Viceroy and Governor-General of India
- In office 4 April 1916 – 2 April 1921
- Monarch: George V
- Preceded by: The Lord Hardinge of Penshurst
- Succeeded by: The Earl of Reading

Governor of New South Wales
- In office 28 May 1909 – 11 March 1913
- Monarchs: Edward VII George V
- Lieutenant: Sir Frederick Darley Sir William Cullen
- Preceded by: Sir Harry Rawson
- Succeeded by: Gerald Strickland

First Lord of the Admiralty
- In office 28 January 1924 – 7 November 1924
- Prime Minister: Ramsay MacDonald
- Preceded by: Leo Amery
- Succeeded by: William Bridgeman

Personal details
- Born: 12 August 1868 London, United Kingdom
- Died: 1 April 1933 (aged 64) London, United Kingdom
- Spouse: Hon. Frances Guest ​ ​(m. 1894)​
- Children: 6
- Parent(s): Frederic Thesiger, 2nd Baron Chelmsford Adria Heath
- Education: Magdalen College, Oxford
- Profession: Politician and Colonial Administrator

Military service
- Allegiance: Great Britain
- Branch/service: British Army
- Years of service: 1902–1904 1914–1916
- Rank: Captain Major
- Unit: 1st Volunteer Battalion, Dorset Regiment 1/4th Battalion, Dorset Regiment
- Battles/wars: First World War Indian Theatre;

= Frederic Thesiger, 1st Viscount Chelmsford =

Governor of New South Wales; Governor of Queensland; Viceroy of India (1868–1933)

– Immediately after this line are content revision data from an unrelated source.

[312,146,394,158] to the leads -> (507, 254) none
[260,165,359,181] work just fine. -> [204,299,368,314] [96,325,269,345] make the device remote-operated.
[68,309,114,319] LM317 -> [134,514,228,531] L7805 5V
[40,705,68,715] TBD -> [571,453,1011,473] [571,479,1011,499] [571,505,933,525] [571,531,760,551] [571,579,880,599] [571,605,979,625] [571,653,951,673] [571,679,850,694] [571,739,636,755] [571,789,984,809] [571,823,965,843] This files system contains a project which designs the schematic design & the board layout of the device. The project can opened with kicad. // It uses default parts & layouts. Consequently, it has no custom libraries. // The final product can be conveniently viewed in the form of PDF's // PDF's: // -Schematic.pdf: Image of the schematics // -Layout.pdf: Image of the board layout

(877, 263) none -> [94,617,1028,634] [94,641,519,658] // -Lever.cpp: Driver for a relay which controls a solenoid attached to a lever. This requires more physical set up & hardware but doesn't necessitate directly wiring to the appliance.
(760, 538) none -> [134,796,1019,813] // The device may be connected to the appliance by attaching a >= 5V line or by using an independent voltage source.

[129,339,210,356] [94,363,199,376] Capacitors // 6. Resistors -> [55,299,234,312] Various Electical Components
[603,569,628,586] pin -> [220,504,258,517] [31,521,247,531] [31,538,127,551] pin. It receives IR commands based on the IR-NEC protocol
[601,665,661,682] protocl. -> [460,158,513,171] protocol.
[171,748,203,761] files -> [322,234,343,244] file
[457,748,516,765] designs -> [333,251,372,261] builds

Frederic John Napier Thesiger, 1st Viscount Chelmsford (12 August 1868 – 1 April 1933), styled the Lord Chelmsford until 1921, was a British statesman. He served as Governor of Queensland from 1905 to 1909, Governor of New South Wales from 1909 to 1913, and Viceroy of India from 1916 to 1921, where he was responsible for the creation of the Montagu–Chelmsford Reforms. After serving a short time as First Lord of the Admiralty in the government of Ramsay MacDonald, he was appointed the Agent-General for New South Wales by the government of Jack Lang before his retirement.

==Early life==
Thesiger was born on 12 August 1868 in London, England, the son of the Frederic Thesiger, 2nd Baron Chelmsford and Adria Heath. He was educated at Winchester College and Magdalen College, Oxford, graduating from the latter as Bachelor of Arts with first-class honours in law in 1891. Thesiger was elected as a fellow of All Souls College, Oxford (1892–1899). In 1893 he was called to the Bar of the Inner Temple to practise law. He joined the army volunteer force as an officer in the 1st volunteer battalion in the Dorsetshire Regiment, and was promoted to captain on 13 September 1902.

A keen cricketer, he captained the Oxford XI and also played for Middlesex.

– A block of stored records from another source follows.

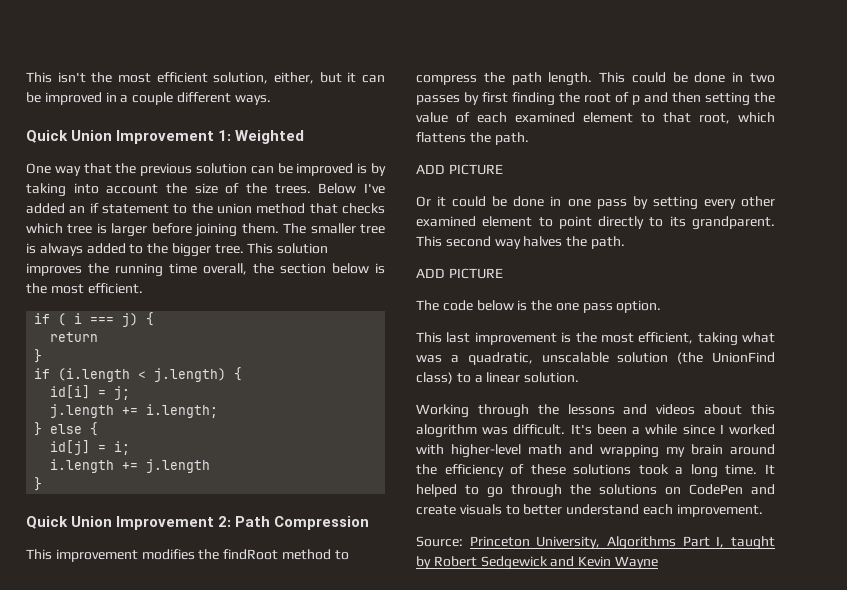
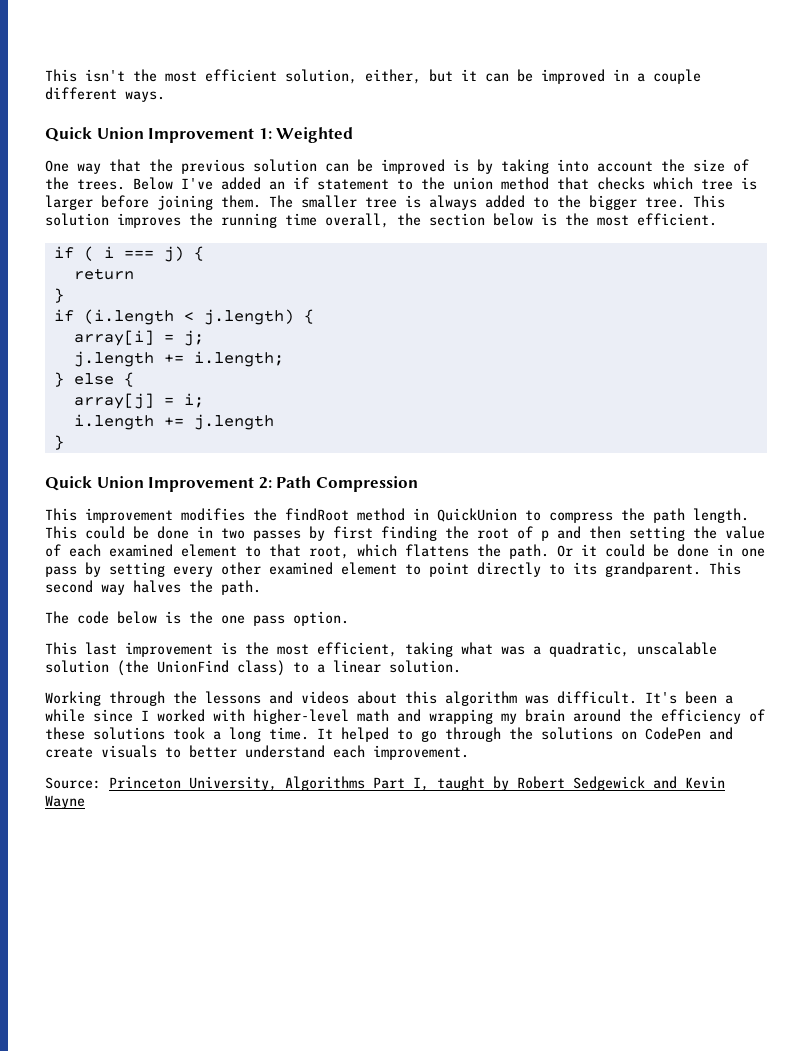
[50,385,91,399] id[i] -> [73,330,154,346] array[i]
[50,440,91,455] id[j] -> [73,393,154,409] array[j]
(331, 554) none -> [413,508,517,522] in QuickUnion
[416,164,503,175] // ADD PICTURE // -> (549, 551) none
[416,268,503,279] // ADD PICTURE -> (261, 587) none
[416,424,477,438] alogrithm -> [445,691,517,706] algorithm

He was member of the London County Council between 1904 and 1905 and again as an alderman from 1913 and 1919.

==Governor of Queensland==

On 9 April 1905, Thesiger succeeded as 3rd Baron Chelmsford upon his father's death and in July 1905 accepted his appointment as the Governor of Queensland in Australia. He arrived in Brisbane and was sworn in on 20 November. On 26 June 1906, Chelmsford was invested as a Knight Commander of Order of St Michael and St George. His term was dominated by conflict between the Legislative Council and the Legislative Assembly and the emergence of three evenly divided parties in the lower house.

Following the 1907 election, William Kidston, who had founded his own party, became Premier of Queensland with Labor support. The legislative council, then being an appointed chamber, then refused Kidston's legislative programs on electoral reforms and wage-fixing. Kidston then made a request to Chelmsford to appoint enough members to the Council in order to get his legislation through. Chelmsford refused, on the grounds that he did not have a sufficient mandate from the people to make such demands. Kidston resigned in protest and Chelmsford commissioned the Leader of the Opposition, Robert Philp, who formed a ministry, which was promptly defeated in the assembly. Chelmsford then granted Philp a dissolution, though the parliament was only six months old. Because Supply was denied by Kidston, Chelmsford stepped in and used the reserve powers to ensure that supply was passed until the election.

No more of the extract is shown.